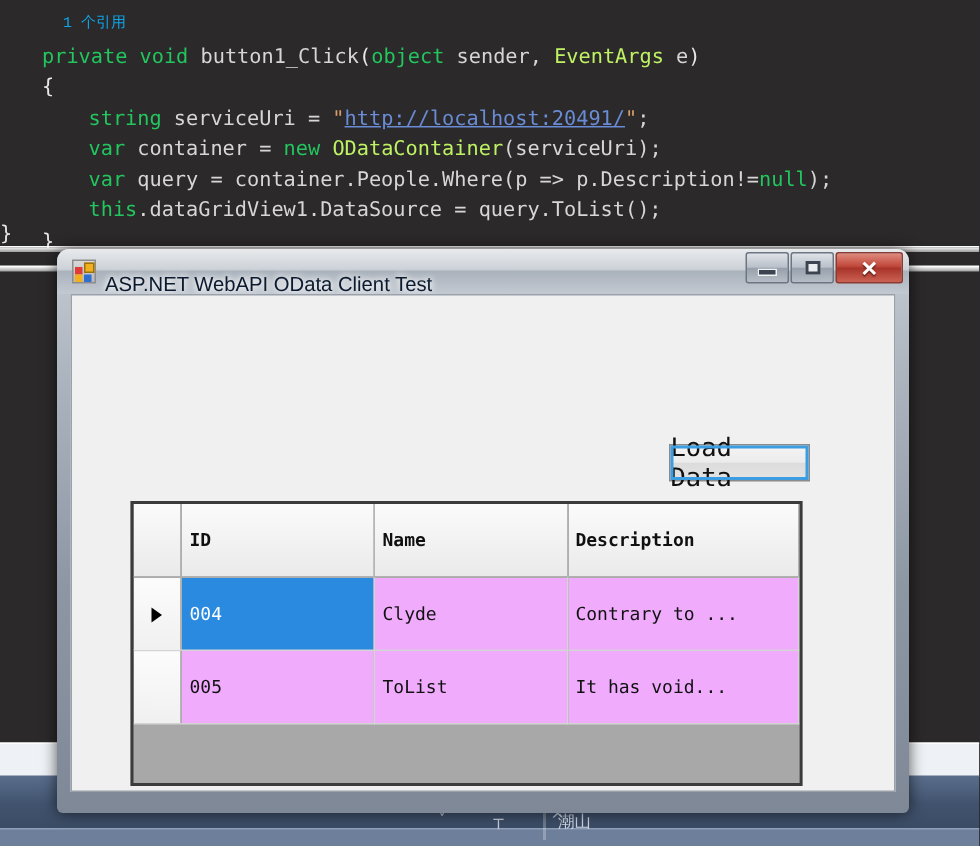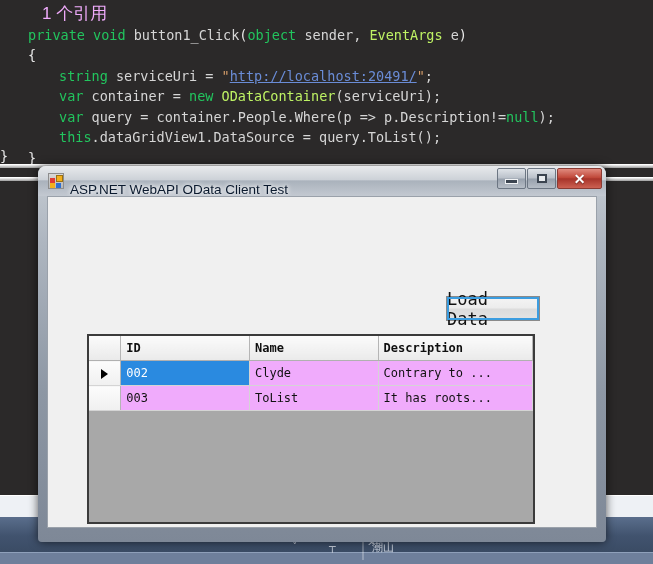"1 个引用" .tok-ref { color: #f0abfc -> #0ea5e9; font-family: Liberation Sans, sans-serif -> Liberation Mono, monospace; font-size: 17px -> 10px }
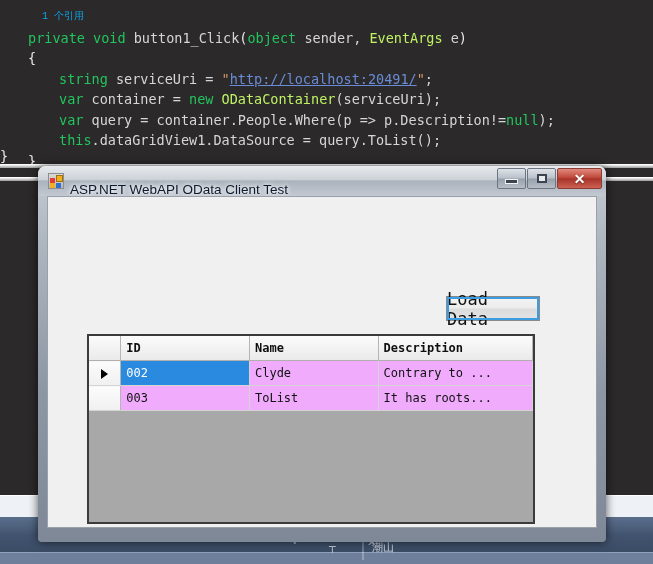"ID" .grid-table th, .grid-table td { padding: 0 5px -> 12px 5px }
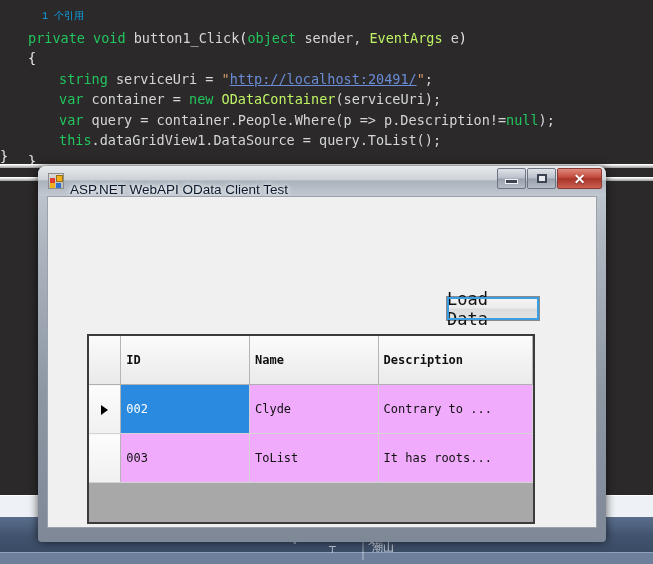"002" td.cell-selected { text: 002 -> 004 }
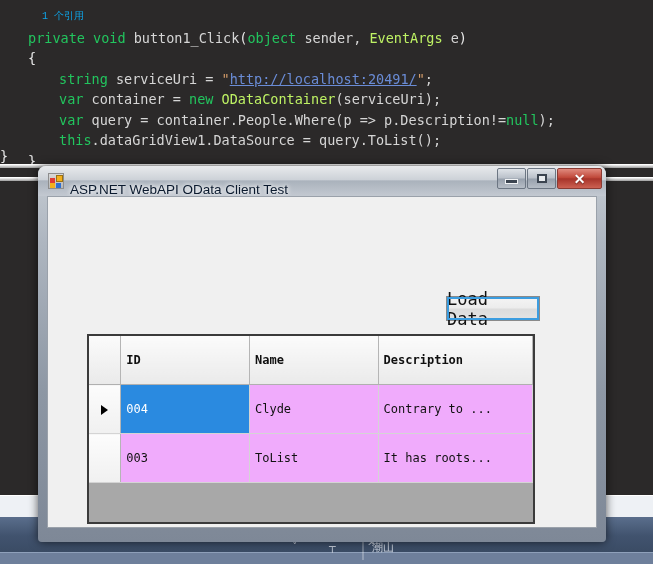"003" td { text: 003 -> 005 }
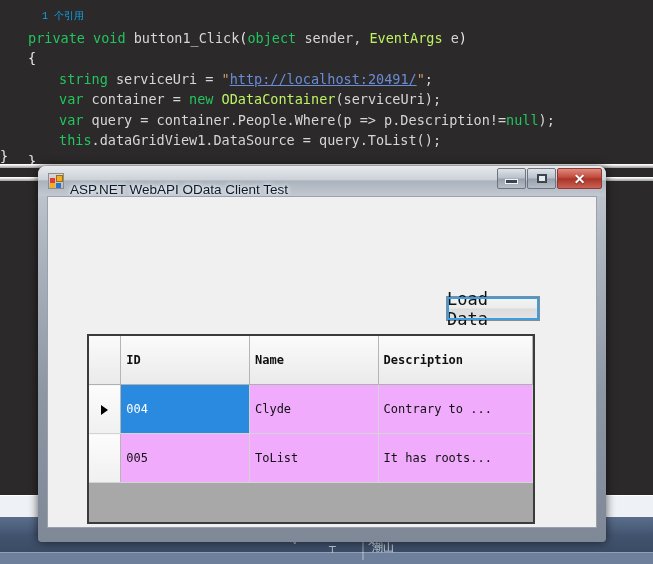"It has roots..." td { text: roots -> void }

::::::::

> Activity
Reproduce every entry exactly; images stay out.

> Exercise result
"1 个引用" .tok-ref { color: #f0abfc -> #0ea5e9; font-family: Liberation Sans, sans-serif -> Liberation Mono, monospace; font-size: 17px -> 10px }
"ID" .grid-table th, .grid-table td { padding: 0 5px -> 12px 5px }
"002" td.cell-selected { text: 002 -> 004 }
"003" td { text: 003 -> 005 }
"It has roots..." td { text: roots -> void }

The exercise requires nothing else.